Students, CWU to split $24 million in stimulus money

Mitchell Roland, News Editor

Students are set to receive $12 million of aid through the university as part of the third COVID-19 relief package that was passed last month.

The legislation, which is officially known as the American Rescue Plan Act, provides grant money to state and local governments, as well as public universities. CWU will receive $24 million total in grants through the bill, with half the money going towards students, while the other half will be used for other university costs.

Each of the two previous stimulus bills provided similar funding, and so far, CWU has distributed nearly $7.9 million to students.

Joel Klucking, the university’s chief financial officer, said during the first two rounds of aid there was an application process where students had to explain how they have been impacted. This process was overseen by the office of the dean of student success.

Klucking said as of now, he hasn’t heard anything to suggest the process would differ this time. He also said the new round of funding would likely start back up again during the spring quarter.

Students must request what expenses they wanted to be covered, such as rent or food. These requests are not guaranteed to be fulfilled, and during the winter students were capped at receiving $1,600.

After a student applies, it is then reviewed by the committee to determine whether the student should receive funding for their requests.

“So, if you say you’re just going to buy a new stereo with it, that’s not going to be very compelling,” Klucking said. “But if you need to make your rent payment, you’re going to have a more likely chance of being funded.”

There are few eligibility requirements for the money. DACA students and international students do not qualify for the funding, and the money is expected to be used for educational purposes by students who experienced pandemic-related hardships.

However, there is no verification process on how the money is spent after a student receives it.

“We have a couple of years to use the money, so we don’t have to do it all at once,” Klucking said. “We kind of feel that this is the last round, so the idea of giving some portion of it in the spring then sort of saving some portion of it for fall and winter kind of seems like an attractive option.”

8,134 students qualified for the first two rounds of payments. In the first round, 2,520 students received a total of $3,847,692. As of March 22, a total of $3,847,692 has been disbursed to 2,193 students in the second round of payments.

CWU will have until September 2023 to spend the $24 million.

The $12 million the university receives will go towards departments that have been impacted by fewer students being on campus. Klucking said in the current academic year, CWU has had $50 million in lost revenue.

“Most of that is through housing and dining and the bookstore, you know all of those things that if the students are not on campus, then they’re not really participating in those kinds of activities,” Klucking said.

Klucking said in a typical year, the university would have about $250 million in total revenue. However, the university has a revenue of about $200 million in the fiscal year 2020. CWU has also prepped for a decrease in funding from the state.

At the beginning of the pandemic, the governor’s office told all public universities in the state to prepare for a 15% permanent drop in funding. The university then took actions to prepare for this cut, which included furloughs last summer and staff layoffs.

“That’s been the big question, what is the state going to actually cut us?” Klucking said.

While CWU has prepared for the 15% cut, the state’s budget outlook has improved since last spring.
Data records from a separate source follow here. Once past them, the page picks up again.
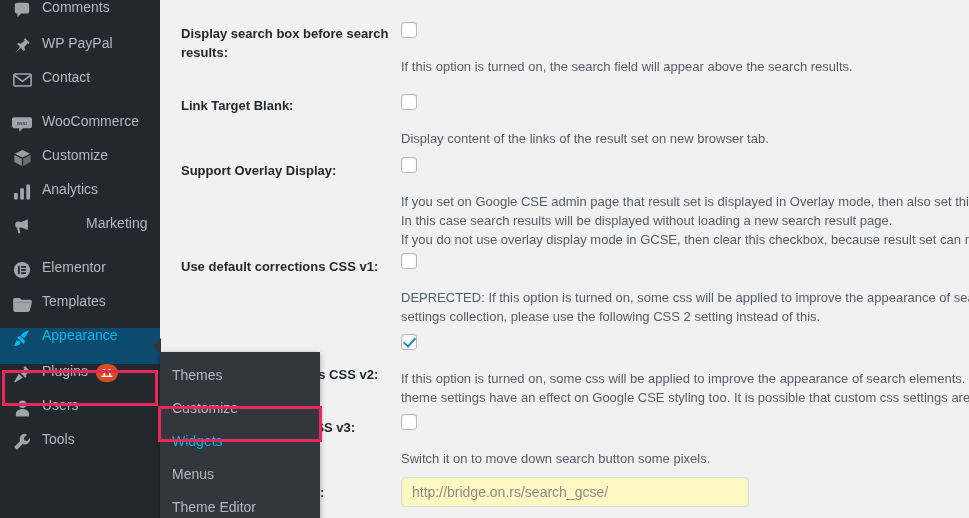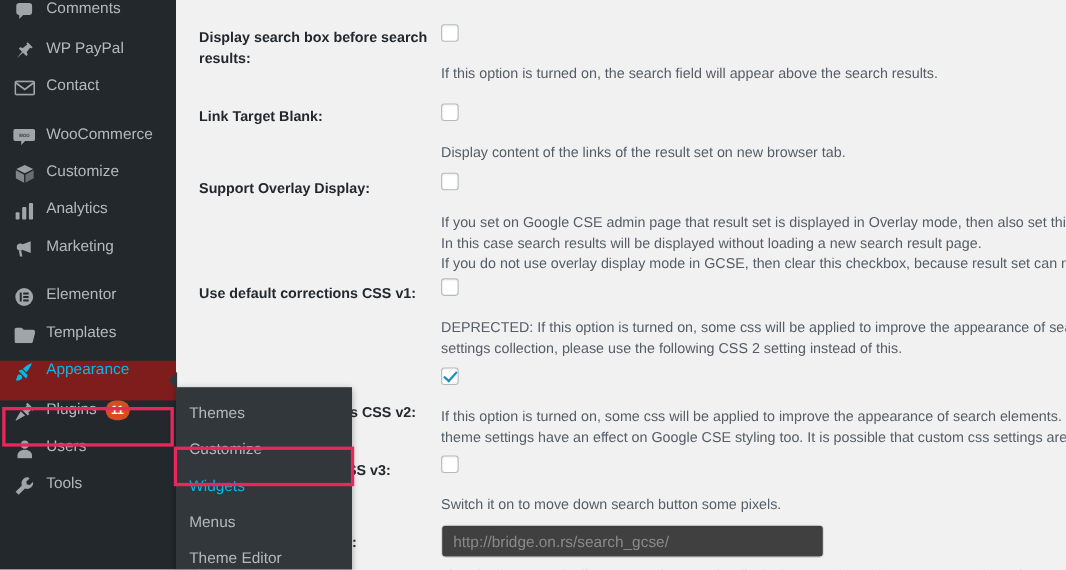--- a/index.html
+++ b/index.html
@@ -38,21 +38,21 @@
   .menu-item .mi-icon {
     width: 24px; height: 20px;
     flex: 0 0 24px;
     display: flex;
     align-items: center;
     justify-content: center;
     margin-right: 8px;
     color: #a0a5aa;
   }
   .menu-item .mi-label { font-size: 14px; }
-  .menu-item.current { color: #00b9eb; background: #7f1d1d; }
+  .menu-item.current { color: #00b9eb; background: #0c4a6e; }
   .menu-item.current .mi-icon { color: #00b9eb; }
   .menu-item.current .arrow {
     position: absolute;
     right: -1px; top: 50%;
     transform: translateY(-50%);
     width: 0; height: 0;
     border-top: 8px solid transparent;
     border-bottom: 8px solid transparent;
     border-right: 8px solid #32373c;
   }
@@ -153,21 +153,21 @@
     color: #555d66;
     line-height: 1.45;
     white-space: nowrap;
   }
   .desc span { display: block; }
   .txt-input {
     display: block;
     width: 348px; height: 30px;
     border: 1px solid #ddd;
     border-radius: 4px;
-    background: #404040;
+    background: #fef9c3;
     color: #8a8a8a;
     font-size: 14px;
     font-family: "Liberation Sans", sans-serif;
     padding: 0 10px;
     box-shadow: inset 0 1px 2px rgba(0,0,0,.05);
   }
   .txt-input::placeholder { color: #8a8a8a; opacity: 1; }
 
   
   #bottom-partial {
@@ -336,21 +336,21 @@
       <span class="mi-icon">
         <svg width="17" height="16" viewBox="0 0 18 16" fill="currentColor">
             <rect x="0" y="9" width="4" height="7" rx="1"></rect>
             <rect x="6.5" y="4" width="4" height="12" rx="1"></rect>
             <rect x="13" y="0" width="4" height="16" rx="1"></rect>
           </svg>
       </span>
       <span class="mi-label">Analytics</span>
     </div>
 
-    <div class="menu-item" style="height:34px;">
+    <div class="menu-item" style="height:34px;gap:44px;">
       <span class="mi-icon">
         <svg width="19" height="18" viewBox="0 0 20 20" fill="currentColor">
             <path d="M16 2.5v12l-8-3.2V5.7l8-3.2z"></path>
             <circle cx="5.5" cy="8.5" r="3.6"></circle>
             <path d="M4 12l1.2 6h2.4L6.4 12H4z"></path>
           </svg>
       </span>
       <span class="mi-label">Marketing</span>
     </div>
Projections from the Washington Office of Financial Management last spring forecasted that the state would have a revenue deficit of $8.8 billion over the next three years.

Over the summer, the number was revised to $4.5 billion, and in the fall the projection showed a revenue shortfall of $3.3 billion. Current projections from the state show that there is a deficit of about $100 million.

Klucking said the current budget proposals from the State House of Representatives, the State Senate and the governor all have funding cuts that are less than the 15% which was originally expected.

“The economy has rebounded quite a bit more than they thought it would, and they got $4 billion in CAREs money from the government,” Klucking said.